Itemized modification records
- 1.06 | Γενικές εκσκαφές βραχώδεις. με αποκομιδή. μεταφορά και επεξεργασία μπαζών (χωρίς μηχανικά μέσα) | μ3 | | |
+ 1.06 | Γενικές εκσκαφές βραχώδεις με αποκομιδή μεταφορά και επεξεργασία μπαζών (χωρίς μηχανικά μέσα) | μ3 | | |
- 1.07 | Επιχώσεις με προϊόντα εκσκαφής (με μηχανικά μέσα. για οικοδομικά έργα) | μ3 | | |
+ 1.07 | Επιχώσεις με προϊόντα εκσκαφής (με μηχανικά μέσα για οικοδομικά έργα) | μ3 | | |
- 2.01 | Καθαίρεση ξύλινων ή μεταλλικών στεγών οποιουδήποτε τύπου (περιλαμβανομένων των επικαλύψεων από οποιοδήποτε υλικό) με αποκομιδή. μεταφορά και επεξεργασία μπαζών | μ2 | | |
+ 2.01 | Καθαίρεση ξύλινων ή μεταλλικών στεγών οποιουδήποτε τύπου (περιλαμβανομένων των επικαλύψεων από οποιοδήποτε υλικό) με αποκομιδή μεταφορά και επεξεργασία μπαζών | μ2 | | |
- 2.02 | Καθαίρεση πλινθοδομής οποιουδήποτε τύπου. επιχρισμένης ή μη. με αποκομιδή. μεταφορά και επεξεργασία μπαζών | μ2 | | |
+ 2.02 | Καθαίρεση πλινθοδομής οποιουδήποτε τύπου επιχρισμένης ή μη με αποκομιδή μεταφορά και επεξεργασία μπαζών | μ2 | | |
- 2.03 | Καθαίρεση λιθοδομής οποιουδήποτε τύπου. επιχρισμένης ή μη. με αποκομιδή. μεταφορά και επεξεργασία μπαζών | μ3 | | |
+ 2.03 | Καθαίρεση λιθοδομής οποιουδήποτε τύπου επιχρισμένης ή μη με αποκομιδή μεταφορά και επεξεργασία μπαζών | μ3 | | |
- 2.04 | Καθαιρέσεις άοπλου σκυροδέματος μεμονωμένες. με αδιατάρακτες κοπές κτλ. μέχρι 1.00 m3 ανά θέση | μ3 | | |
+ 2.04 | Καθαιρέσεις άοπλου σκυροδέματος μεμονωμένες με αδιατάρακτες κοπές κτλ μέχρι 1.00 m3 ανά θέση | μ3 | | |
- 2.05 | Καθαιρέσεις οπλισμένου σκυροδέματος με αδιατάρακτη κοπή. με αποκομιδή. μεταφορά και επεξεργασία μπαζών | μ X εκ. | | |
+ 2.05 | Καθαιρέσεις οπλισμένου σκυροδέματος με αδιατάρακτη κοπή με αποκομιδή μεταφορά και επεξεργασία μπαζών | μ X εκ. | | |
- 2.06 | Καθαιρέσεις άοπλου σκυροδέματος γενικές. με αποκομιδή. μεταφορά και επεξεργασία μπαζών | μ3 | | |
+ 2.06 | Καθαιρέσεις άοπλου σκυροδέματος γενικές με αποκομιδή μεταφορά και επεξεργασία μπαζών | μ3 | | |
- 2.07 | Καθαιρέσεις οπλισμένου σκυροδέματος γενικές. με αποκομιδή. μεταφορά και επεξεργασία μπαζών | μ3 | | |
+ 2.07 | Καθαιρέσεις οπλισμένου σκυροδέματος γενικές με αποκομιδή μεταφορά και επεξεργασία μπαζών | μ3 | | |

Problem requirements
From the records above, copy each line where the word "χωρίς" can be found.

Solution below
- 1.06 | Γενικές εκσκαφές βραχώδεις. με αποκομιδή. μεταφορά και επεξεργασία μπαζών (χωρίς μηχανικά μέσα) | μ3 | | |
+ 1.06 | Γενικές εκσκαφές βραχώδεις με αποκομιδή μεταφορά και επεξεργασία μπαζών (χωρίς μηχανικά μέσα) | μ3 | | |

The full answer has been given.